INPUT DATA
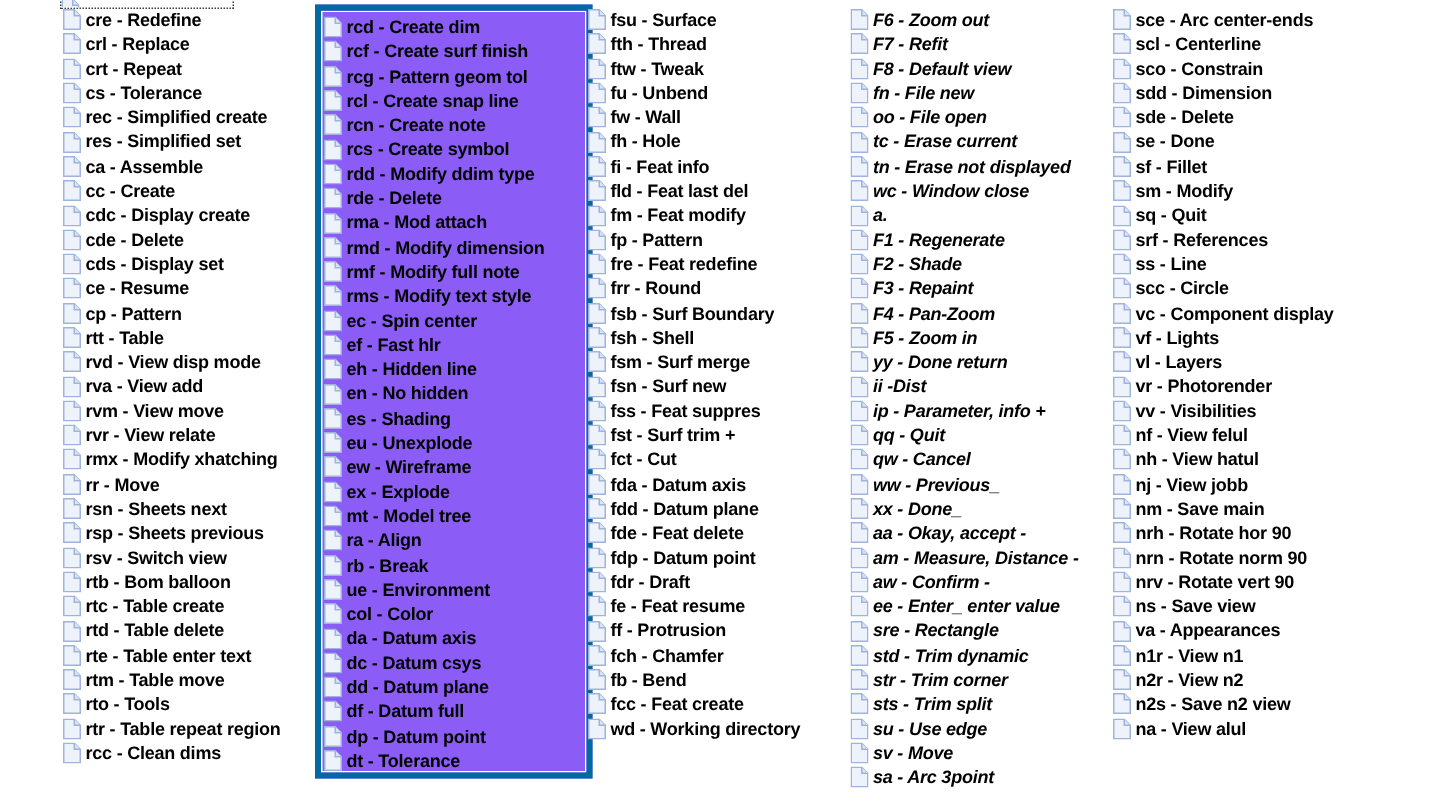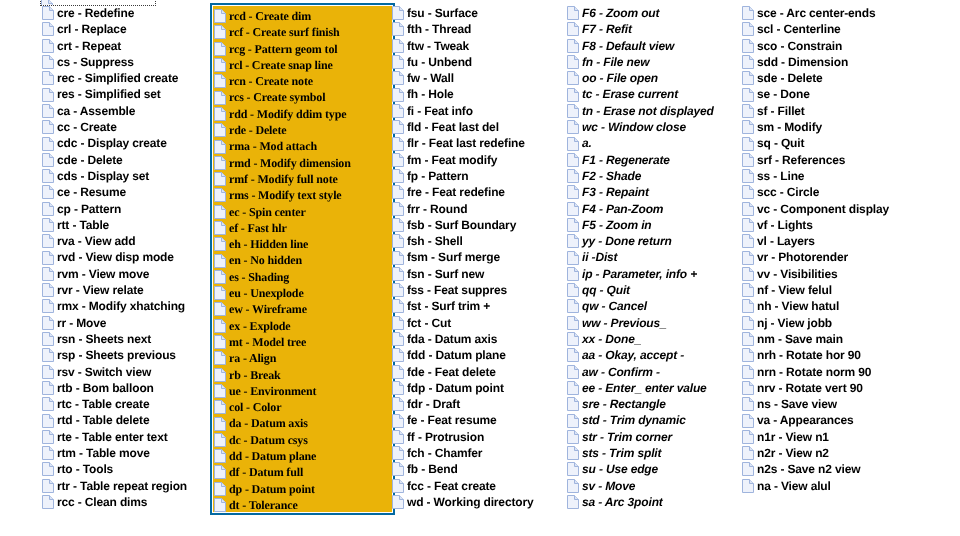"rcd - Create dim" .column.framed { background: #eab308 -> #8b5cf6; border: 2px solid #0369a1 -> 4px solid #0369a1; font-family: Liberation Serif, serif -> none }
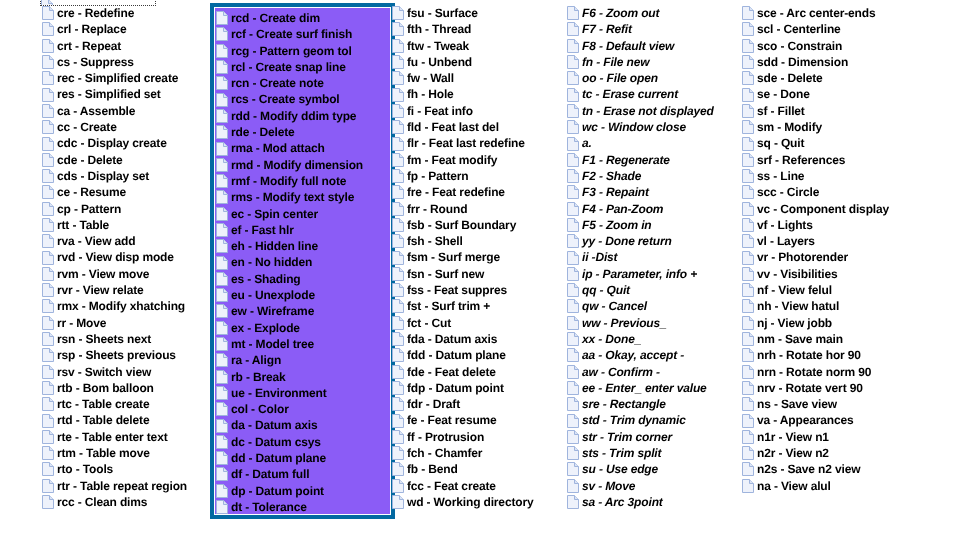"cs - Suppress" span.item-label { text: Suppress -> Tolerance }
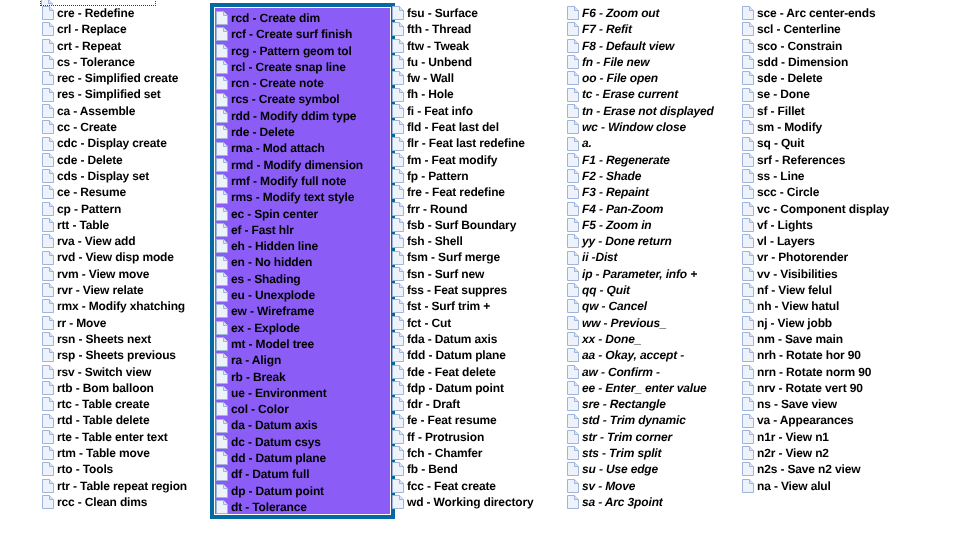"flr - Feat last redefine" div.item { html: <div> <span> <svg> <path></path> <path></path> </svg> </span> <span>flr - Feat last redefine</span> </div> -> none }
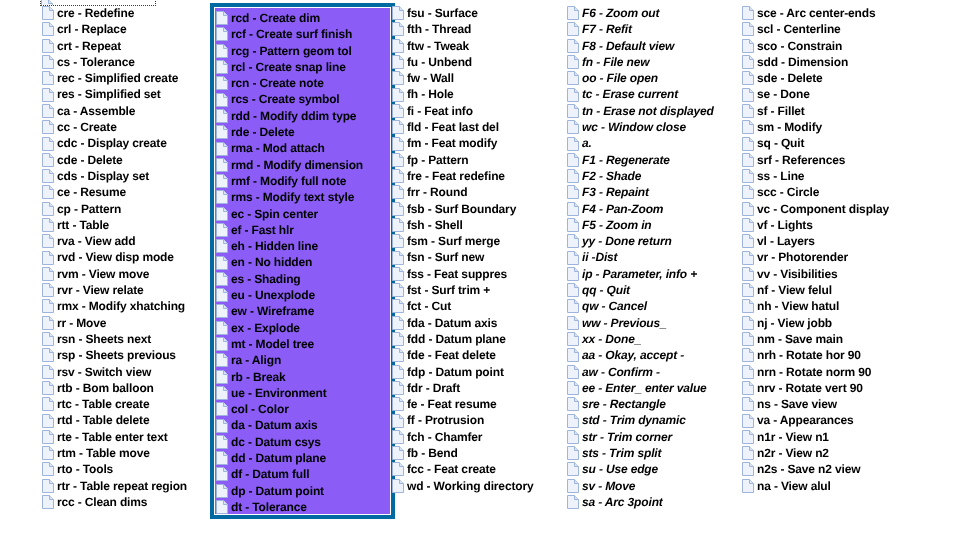"rva - View add" div.item { order: before "rvd - View disp mode" -> after "rvd - View disp mode" }
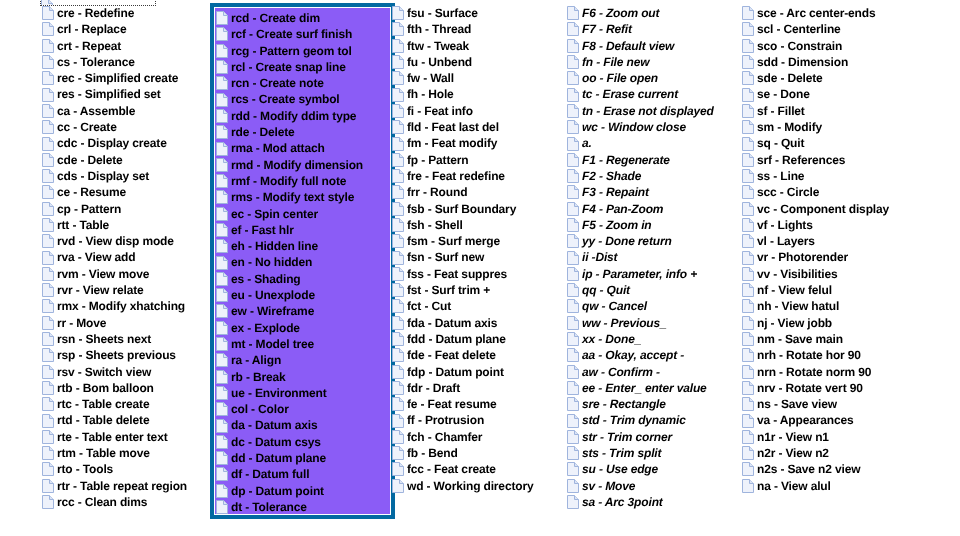"am - Measure, Distance -" div.item { html: none -> <div> <span> <svg> <path></path> <path></path> </svg> </span> <span>am - Measure, Distance -</span> </div> }
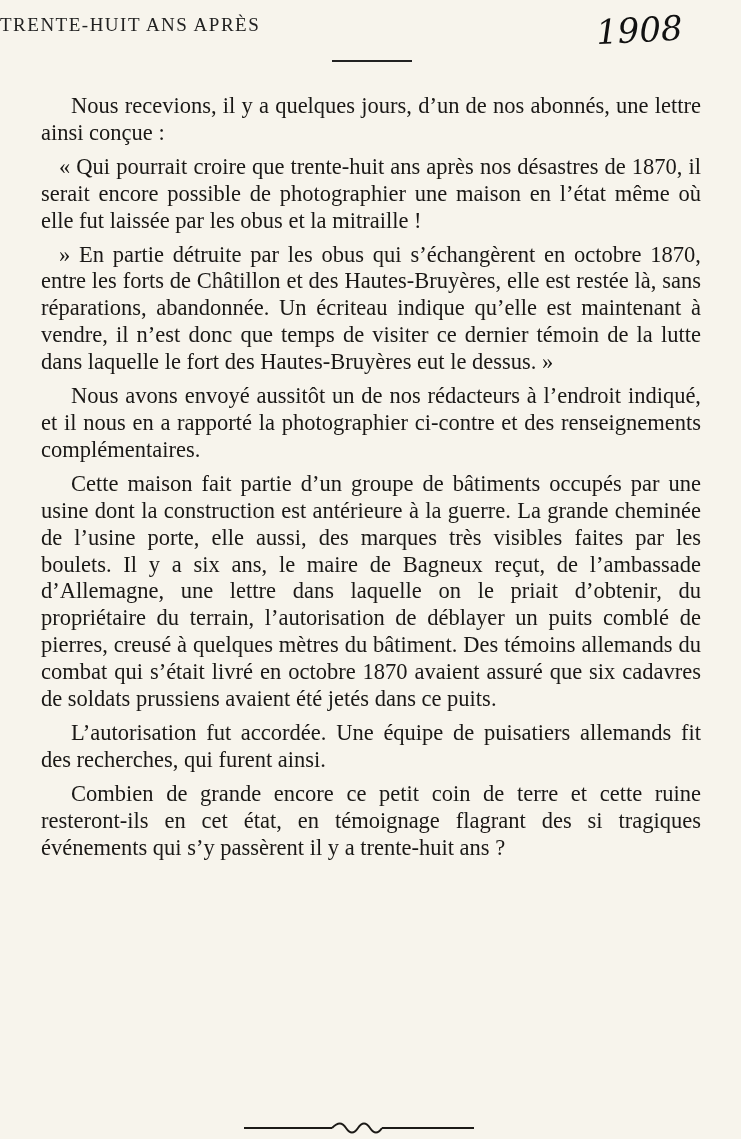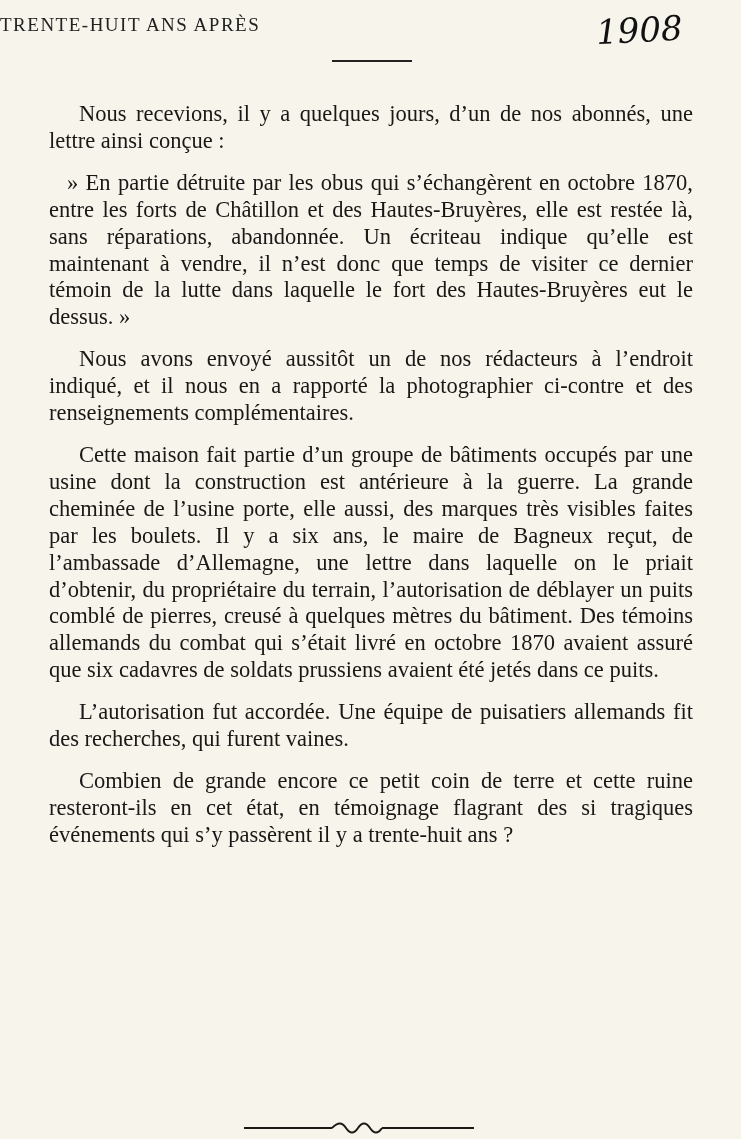"Nous recevions, il y a" .text p { margin: 15px -> 7px }
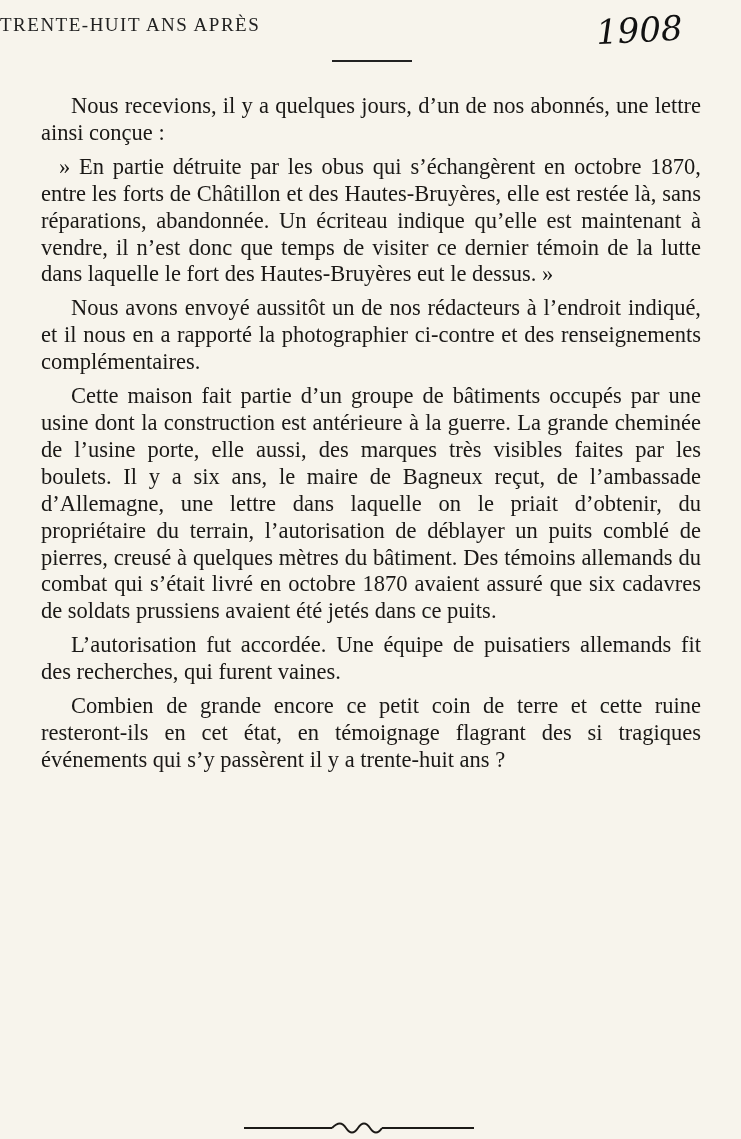"« Qui pourrait croire que" p.quote { html: none -> <p>« Qui pourrait croire que trente-huit ans après nos désastres de 1870, il serait encore possible de photographier une maison en l’état même où elle fut laissée par les obus et la mitraille !</p> }
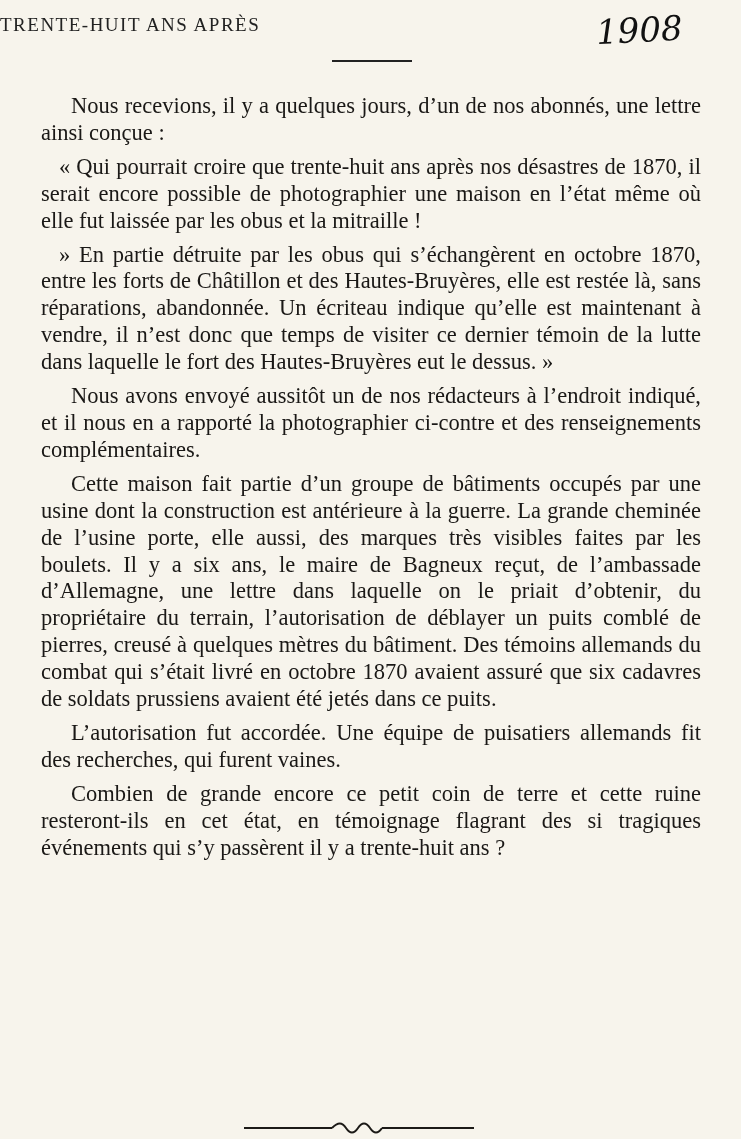"L’autorisation fut accordée. Une équipe" p { text: vaines -> ainsi }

EXERCISE AIM
Repeat the records above exactly, from the first line through the line that contains "html: <div> <span>", and leave out the pictures.

PROBLEM SOLUTION
"rcd - Create dim" .column.framed { background: #eab308 -> #8b5cf6; border: 2px solid #0369a1 -> 4px solid #0369a1; font-family: Liberation Serif, serif -> none }
"cs - Suppress" span.item-label { text: Suppress -> Tolerance }
"flr - Feat last redefine" div.item { html: <div> <span> <svg> <path></path> <path></path> </svg> </span> <span>flr - Feat last redefine</span> </div> -> none }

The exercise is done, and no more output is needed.